Vertex transformations

Objects in a WebGL scene go through different transformations before we can see them on our screen. Each transformation is encoded by a 4x4 matrix, as we will see later. How do we multiply vertices that have three components (x,y,z) by a 4x4 matrix? The short answer is that we need to augment the cardinality of our tuples by one dimension. Each vertex then will have a fourth component called the homogenous coordinate. Let's see what they are and why they are useful.

Homogeneous coordinates

Homogeneous coordinates are a key component of any computer graphics program. Thanks to them, it is possible to represent affine transformations (rotation, scaling, shear, and translation) and projective transformations as 4x4 matrices.

In Homogeneous coordinates, vertices have four components: x, y, z, and w. The first three components are the vertex coordinates in Euclidian Space.
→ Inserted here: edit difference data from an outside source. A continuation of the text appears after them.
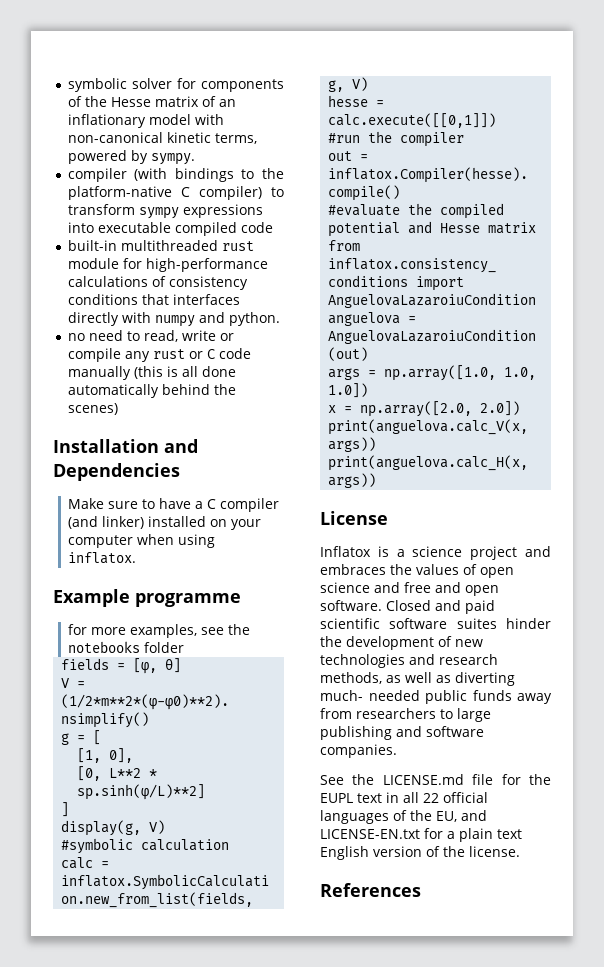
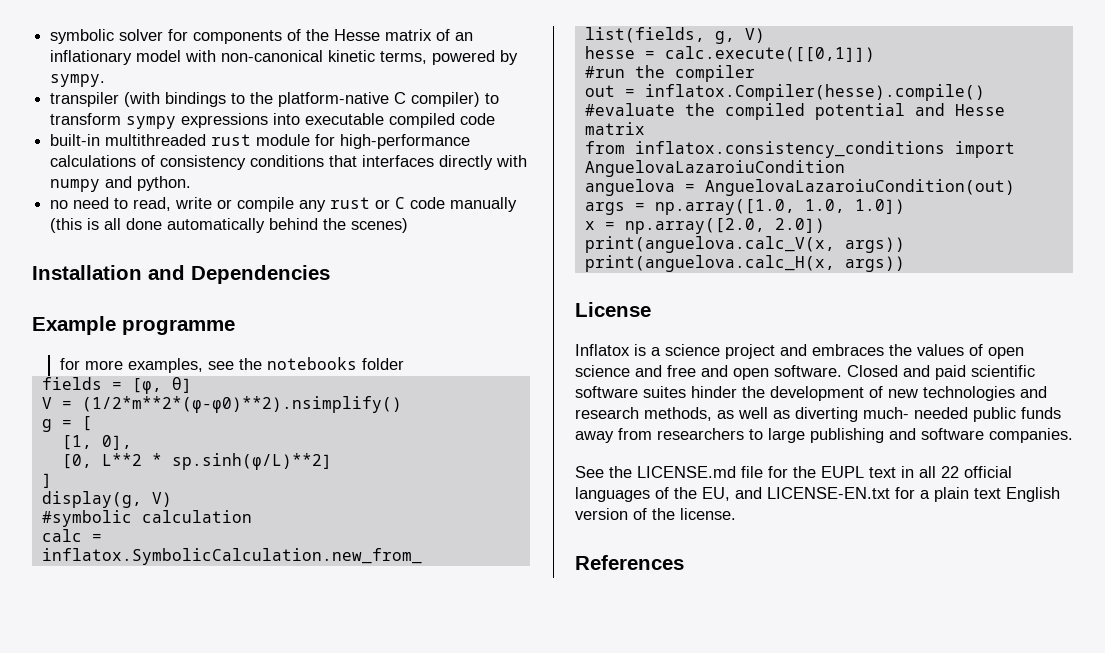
- compiler (with bindings to the platform-native C compiler) to transform sympy expressions into executable compiled code
+ transpiler (with bindings to the platform-native C compiler) to transform sympy expressions into executable compiled code
- Make sure to have a C compiler (and linker) installed on your computer when using inflatox.

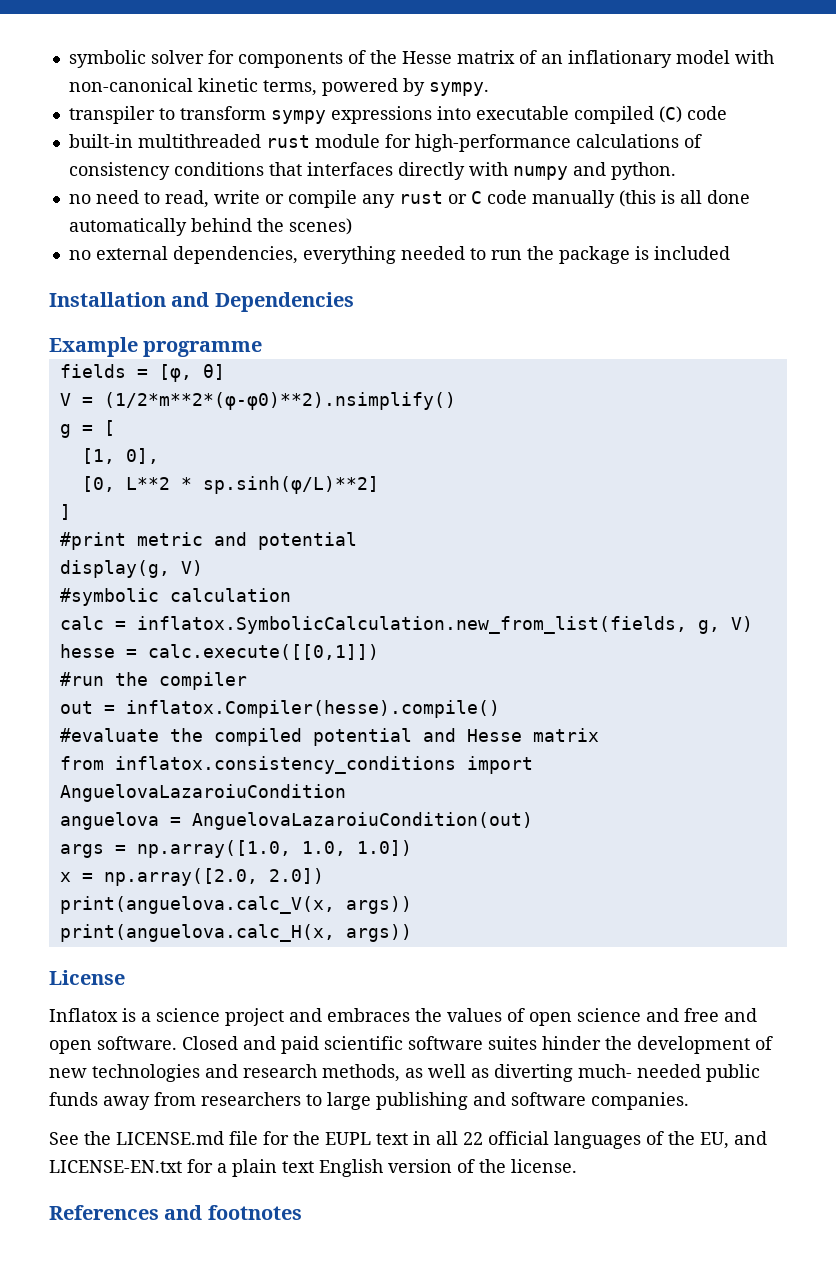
- transpiler (with bindings to the platform-native C compiler) to transform sympy expressions into executable compiled code
+ transpiler to transform sympy expressions into executable compiled (C) code
+ no external dependencies, everything needed to run the package is included
- for more examples, see the notebooks folder
+ #print metric and potential
- References
+ References and footnotes

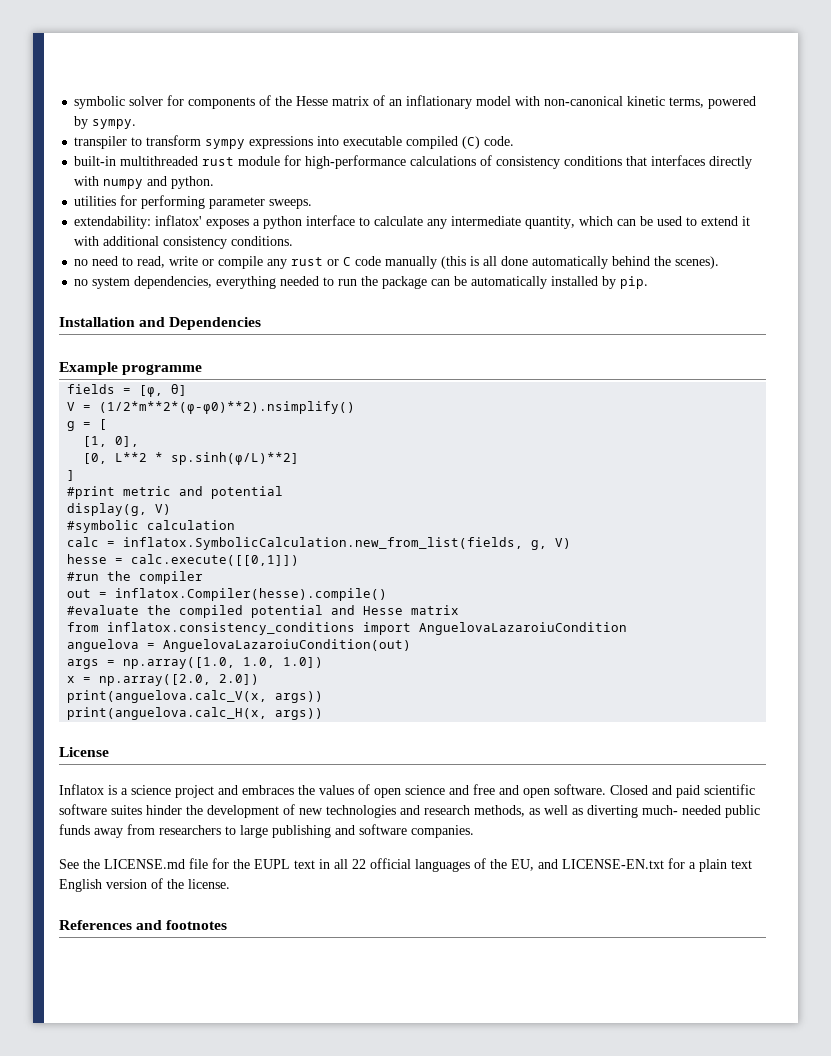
- transpiler to transform sympy expressions into executable compiled (C) code
+ transpiler to transform sympy expressions into executable compiled (C) code.
+ utilities for performing parameter sweeps.
+ extendability: inflatox' exposes a python interface to calculate any intermediate quantity, which can be used to extend it with additional consistency conditions.
- no need to read, write or compile any rust or C code manually (this is all done automatically behind the scenes)
- no external dependencies, everything needed to run the package is included
+ no need to read, write or compile any rust or C code manually (this is all done automatically behind the scenes).
+ no system dependencies, everything needed to run the package can be automatically installed by pip.

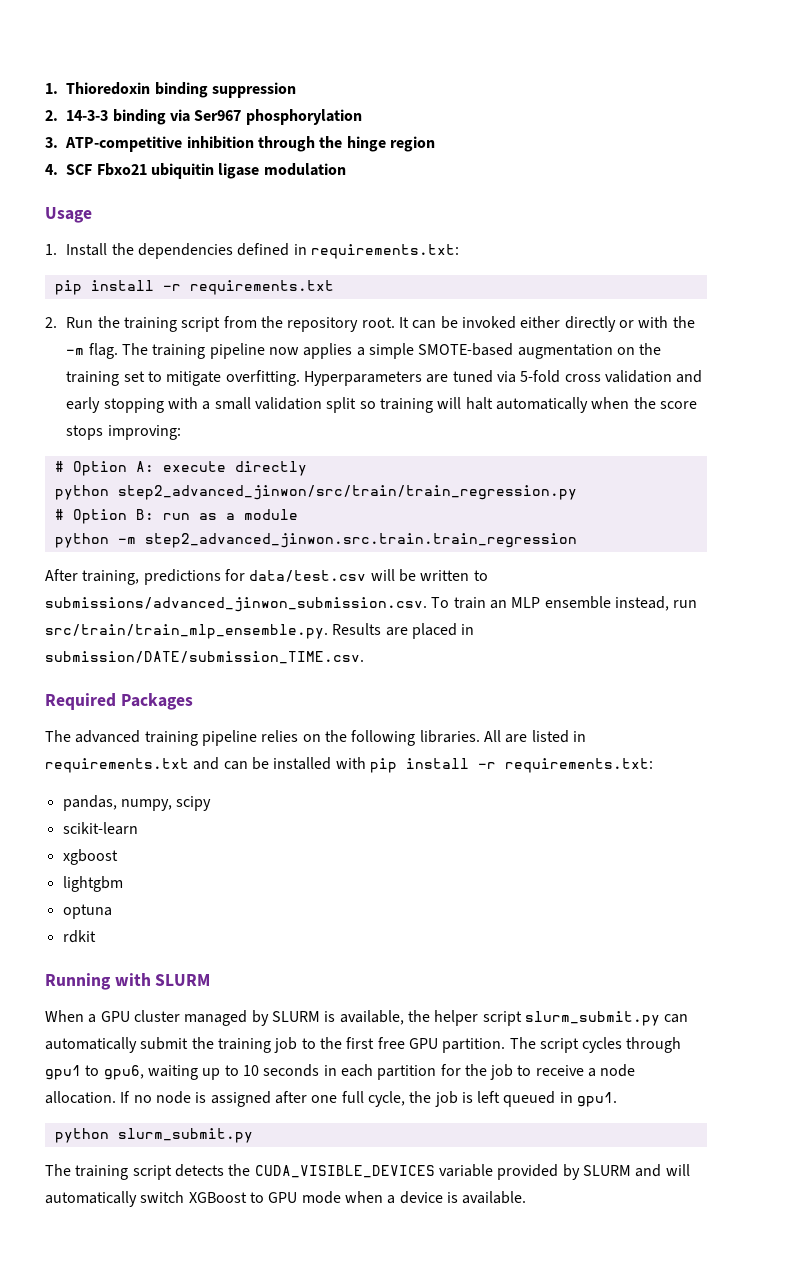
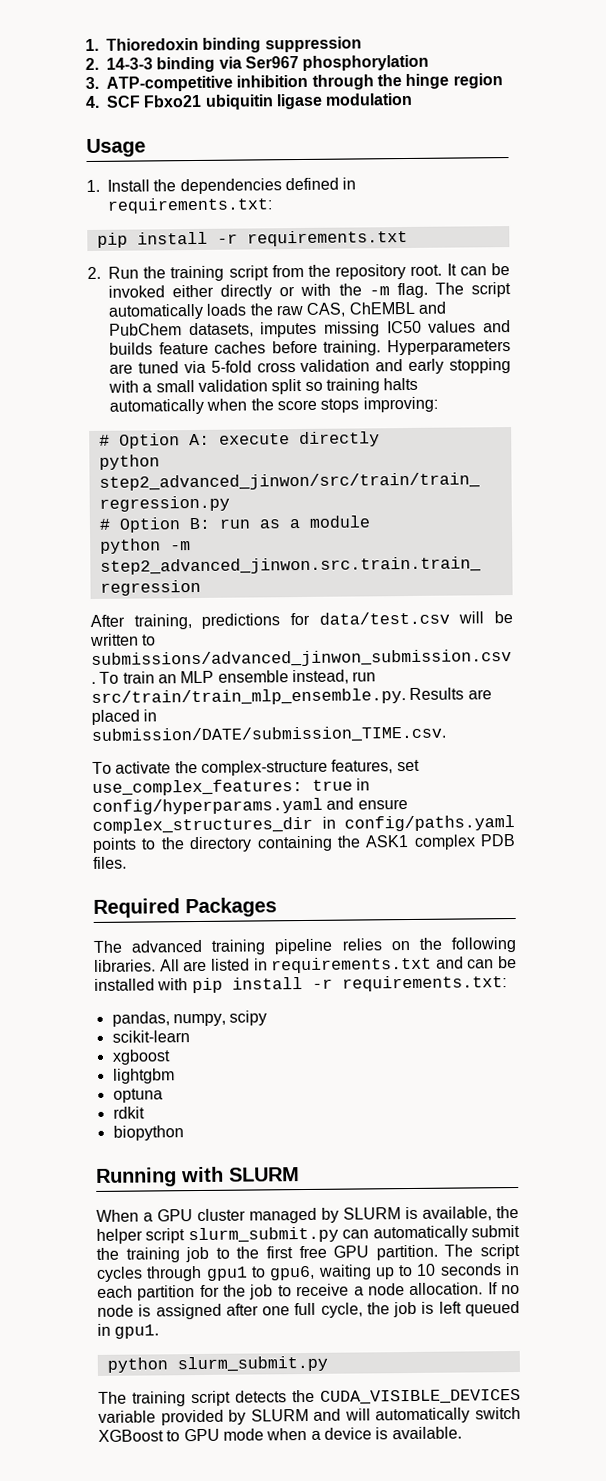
- The training pipeline now applies a simple SMOTE-based augmentation on the training set to mitigate overfitting.
+ The script automatically loads the raw CAS, ChEMBL and PubChem datasets, imputes missing IC50 values and builds feature caches before training.
- Hyperparameters are tuned via 5-fold cross validation and early stopping with a small validation split so training will halt automatically when the score stops improving:
+ Hyperparameters are tuned via 5-fold cross validation and early stopping with a small validation split so training halts automatically when the score stops improving:
+ To activate the complex-structure features, set use_complex_features: true in config/hyperparams.yaml and ensure complex_structures_dir in config/paths.yaml points to the directory containing the ASK1 complex PDB files.
+ biopython

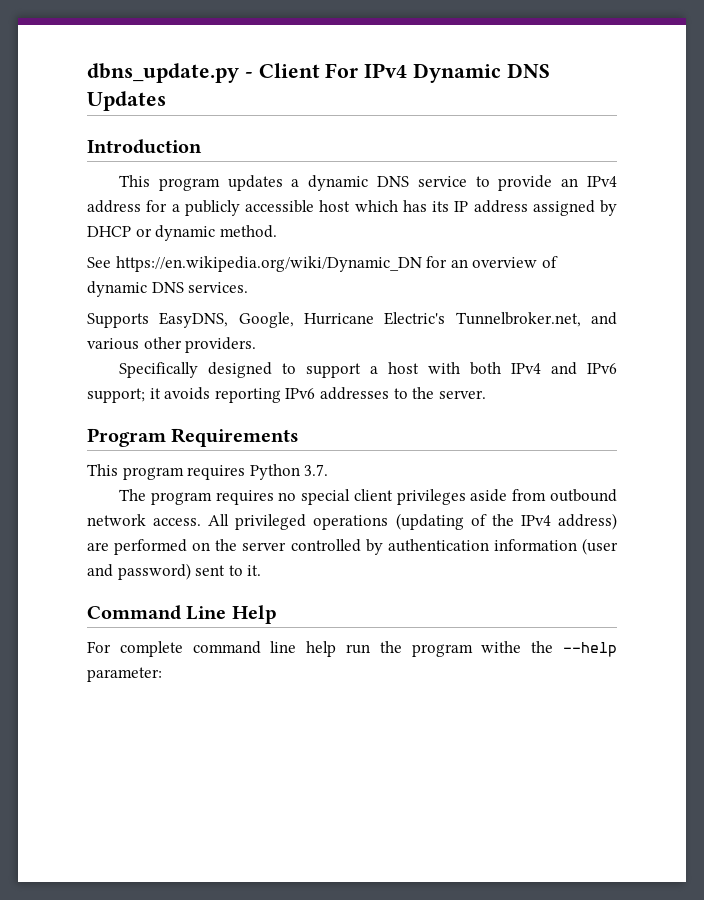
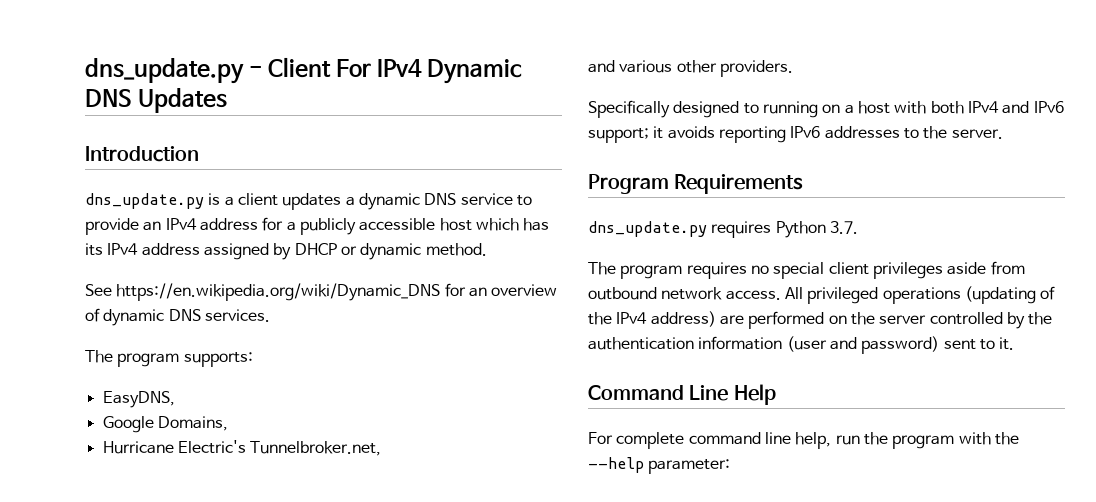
- dbns_update.py - Client For IPv4 Dynamic DNS Updates
+ dns_update.py - Client For IPv4 Dynamic DNS Updates
- This program updates a dynamic DNS service to provide an IPv4 address for a publicly accessible host which has its IP address assigned by DHCP or dynamic method.
+ dns_update.py is a client updates a dynamic DNS service to provide an IPv4 address for a publicly accessible host which has its IPv4 address assigned by DHCP or dynamic method.
- See https://en.wikipedia.org/wiki/Dynamic_DN for an overview of dynamic DNS services.
+ See https://en.wikipedia.org/wiki/Dynamic_DNS for an overview of dynamic DNS services.
- Supports EasyDNS, Google, Hurricane Electric's Tunnelbroker.net, and various other providers.
+ The program supports:
+ EasyDNS,
+ Google Domains,
+ Hurricane Electric's Tunnelbroker.net,
+ and various other providers.
- Specifically designed to support a host with both IPv4 and IPv6 support; it avoids reporting IPv6 addresses to the server.
+ Specifically designed to running on a host with both IPv4 and IPv6 support; it avoids reporting IPv6 addresses to the server.
- This program requires Python 3.7.
+ dns_update.py requires Python 3.7.
- All privileged operations (updating of the IPv4 address) are performed on the server controlled by authentication information (user and password) sent to it.
+ All privileged operations (updating of the IPv4 address) are performed on the server controlled by the authentication information (user and password) sent to it.
- For complete command line help run the program withe the --help parameter:
+ For complete command line help, run the program with the --help parameter:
The fourth is the perspective component. The 4-tuple (x,y,z,w) take us to a new space: The Projective Space.

Homogeneous coordinates make possible to solve a system of linear equations where each equation represents a line that is parallel with all the others in the system. Let's remember here that in Euclidian Space, a system like that does not have solutions, because there are not intersections. However, in Projective Space, this system has a solution — the lines will intersect at infinite. This fact is represented by the perspective component having a value of zero. A good physical analogy of this idea is the image of train tracks: parallel lines that touch in the vanishing point when you look at them.

It is easy to convert from Homogeneous coordinates to non-homogeneous, old-fashioned, Euclidean coordinates. All you need to do is divide the coordinate by w:

Homogeneous coordinates

Consequently, if we want to go from Euclidian to Projective space, we just add the fourth component w and make it 1.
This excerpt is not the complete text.